December 21, 2017

ASTM D4169 Gets Sleighed at PCL Test Lab

Why Santa Trusts PCL

You may not be aware, but Packaging Compliance Labs is the official test lab of The North Pole. Every year since our company was founded, Santa has been sending packages our way for testing before Christmas. Santa’s trip is wrought with peril, and he wants to make sure he doesn’t break little Billy’s or Susan’s hearts by leaving a broken toy under the tree. Seriously, who wants to deal with that sort of drama on Christmas? Not you, not Santa, and certainly not PCL.

Our Test Lab Sleighs Problems Fast

To get things right, the jolly man sends us some of the newest and most expensive toys he intends to deliver each year (thanks for the iPad, Santa!!). Identifying the “worst case” presents (i.e.. largest, heaviest, most delicate) and the possible configurations they might be boxed in is very important. We can’t possibly test every packaging configuration, so the FDA (Fun Delivery Administration) allows Santa to “bookend” the toys in a logical manner for testing. After Santa has worked with our skilled team of engineers to identify the worst-case packaging configurations, it’s time to run the ISTA transit simulation.

Or, the ASTM transit simulation, which typically begins with environmental conditioning. Delivering presents all over the world, Santa travels through arctic tundra, arid deserts and tropical climates. We want to give him the confidence that these conditions (and the transitions in between) don’t have a negative impact on the integrity of wrapping paper and bows.

Taking ASTM D4169 to Chimney Height

Once conditioning is complete, our next step is to simulate handling, you know, like getting dropped from a rooftop sleigh 30 feet off the ground? Presents get handled a lot between the workshop and the sleigh, and elves are notoriously clumsy. To make sure the little helpers don’t ruin Christmas, we perform several drops with the presents onto specified faces, edges and corners to test their durability.

After dropping presents, our next concern is how many presents are in Santa’s sleigh. He packs enough goodies into that thing to deliver toys to every good boy or girl (and coal to the naughty ones) in one trip. That means the toys at the bottom must endure the weight of all the toys on top of them. To have confidence that they can take the pressure, we run presents through a compression test simulating the weight that the bottom package might endure while traveling around the world.

Now comes the part where we literally shake things up. Santa lands his sleigh on a variety of surfaces, and the suspension on a sleigh is not very forgiving. To simulate landing on the ground or skimming across your roof, we run a variety of profiles on our trusty test lab vibration table. We also run a profile specific to flight, as Santa spends a significant amount of time flying between stops.

Santa Loves Our High Altitude Test Lab Capabilities

Speaking of flight, we also have the capabilities to run a high-altitude simulation in our ISO 17025-accredited test lab. Packages that don’t have the ability to ‘breathe” (e.g. sealed plastic or foil bags) need to be tested to avoid bursting while in transit. We place presents into our vacuum chamber and run a simulation of 14,000 feet in altitude for a duration of 60 mins. If nothing bursts or ruptures, the test is a success!

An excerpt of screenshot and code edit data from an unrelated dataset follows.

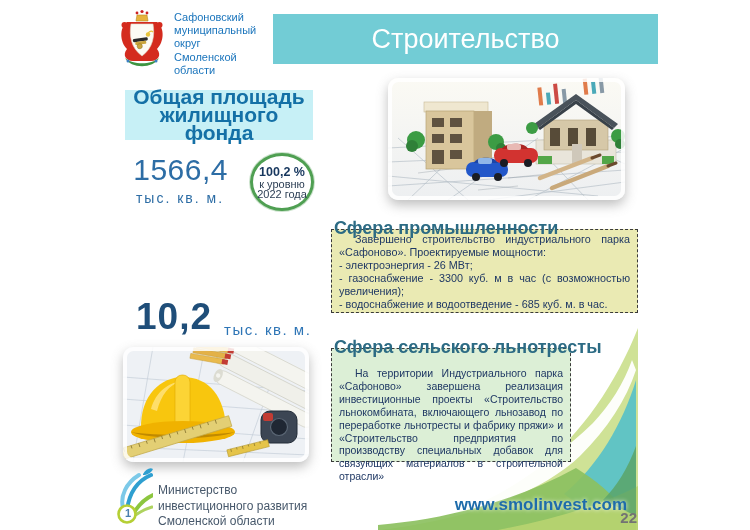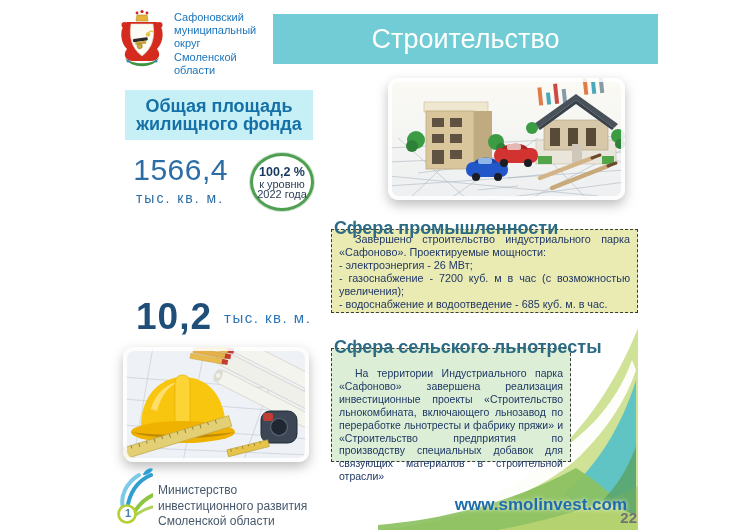--- a/index.html
+++ b/index.html
@@ -23,33 +23,33 @@
   .photo { border-radius:10px; overflow:hidden; box-shadow:0 5px 12px rgba(110,110,110,.45); z-index:2; }
   .photo svg { display:block; }
   .houses-photo { left:388px; top:78px; width:237px; height:122px; }
   .helmet-photo { left:123px; top:347px; width:186px; height:115px; }
 
   
   .stat-box {
     background:#c7f0f6; display:flex; flex-direction:column; align-items:center; justify-content:center;
     font-weight:bold; text-align:center; z-index:2;
   }
-  .stat-box-1 { left:125px; top:90px; width:188px; height:50px; color:#1470a6; font-size:18px; line-height:18px; }
+  .stat-box-1 { left:125px; top:90px; width:188px; height:50px; color:#1470a6; font-size:21px; line-height:18px; }
   .stat-box-2 { left:110px; top:236px; width:220px; height:54px; color:#2e75b6; font-size:15px; line-height:18px; }
   .value-1 { left:128px; top:153px; width:100px; text-align:right; color:#2d6da5; font-size:30px; letter-spacing:.5px; z-index:2; }
   .unit-1  { left:130px; top:190px; width:100px; text-align:center; color:#2d6da5; font-size:14px; letter-spacing:2px; z-index:2; }
   .badge {
     left:250px; top:153px; width:64px; height:58px; background:#fff;
     border:3px solid #4f9f52; border-radius:50%;
     box-shadow:0 0 0 1px rgba(79,159,82,.30);
     display:flex; flex-direction:column; align-items:center; justify-content:center; z-index:2;
   }
   .badge .pct { color:#17375e; font-weight:bold; font-size:12.5px; }
   .badge .note { color:#2d3f55; font-size:11px; line-height:10.5px; }
-  .value-row { left:136px; top:296px; display:flex; align-items:center; z-index:2; }
+  .value-row { left:136px; top:296px; display:flex; align-items:flex-end; z-index:2; }
   .value-2 { color:#1f4e79; font-size:37px; font-weight:bold; letter-spacing:1px; }
   .unit-2  { color:#2e75b6; font-size:15px; letter-spacing:1.5px; margin-left:12px; }
 
   
   .section-heading { color:#2c6b84; font-size:18px; font-weight:bold; z-index:3; white-space:nowrap;margin-top:15px; }
   .heading-industry { left:334px; top:203px; }
   .heading-agro     { left:334px; top:322px; }
   .dash-box {
     border:1.6px dashed #3a3a3a; color:#1f3864; text-align:justify; z-index:2;
   }
@@ -305,21 +305,21 @@
       </g>
       <rect x="1.5" y="1.5" width="183" height="112" rx="9" fill="none" stroke="#ffffff" stroke-width="5" opacity="0.85"></rect>
     </svg>
   </div>
 
   <div class="abs section-heading heading-industry">Сфера промышленности</div>
 
   <div class="abs dash-box industry-box">
     <p class="lead">Завершено строительство индустриального парка «Сафоново». Проектируемые мощности:</p>
     <p>- электроэнергия - 26 МВт;</p>
-    <p>- газоснабжение - 7200 куб. м в час (с возможностью увеличения);</p>
+    <p>- газоснабжение - 3300 куб. м в час (с возможностью увеличения);</p>
     <p>- водоснабжение и водоотведение - 685 куб. м. в час.</p>
   </div>
 
   <div class="abs section-heading heading-agro">Сфера сельского льнотресты</div>
 
   <div class="abs dash-box agro-box">
     <p class="lead">На территории Индустриального парка «Сафоново» завершена реализация инвестиционные проекты «Строительство льнокомбината, включающего льнозавод по переработке льнотресты и фабрику пряжи» и «Строительство предприятия по производству специальных добавок для связующих материалов в строительной отрасли»</p>
   </div>
 
   <svg class="abs deco" viewBox="0 0 260 202">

To keep true to the “real world” scenario that all of these presents might face, we finish everything off with another set of drops. This time it’s all on Santa – it can be quite a challenge to hold onto gifts while walking on a roof or sliding down a chimney. To have confidence that gifts can survive a long fall, the final drop is executed from twice the height of the previous drops.

Keep yourself off the naughty list this year by working with PCL for all of your conditioning and transit needs. We run transit studies every day to provide you with the confidence that your device will arrive safely at its destination.

Please note: no reindeer, elves or actual presents were harmed during the writing of this blog.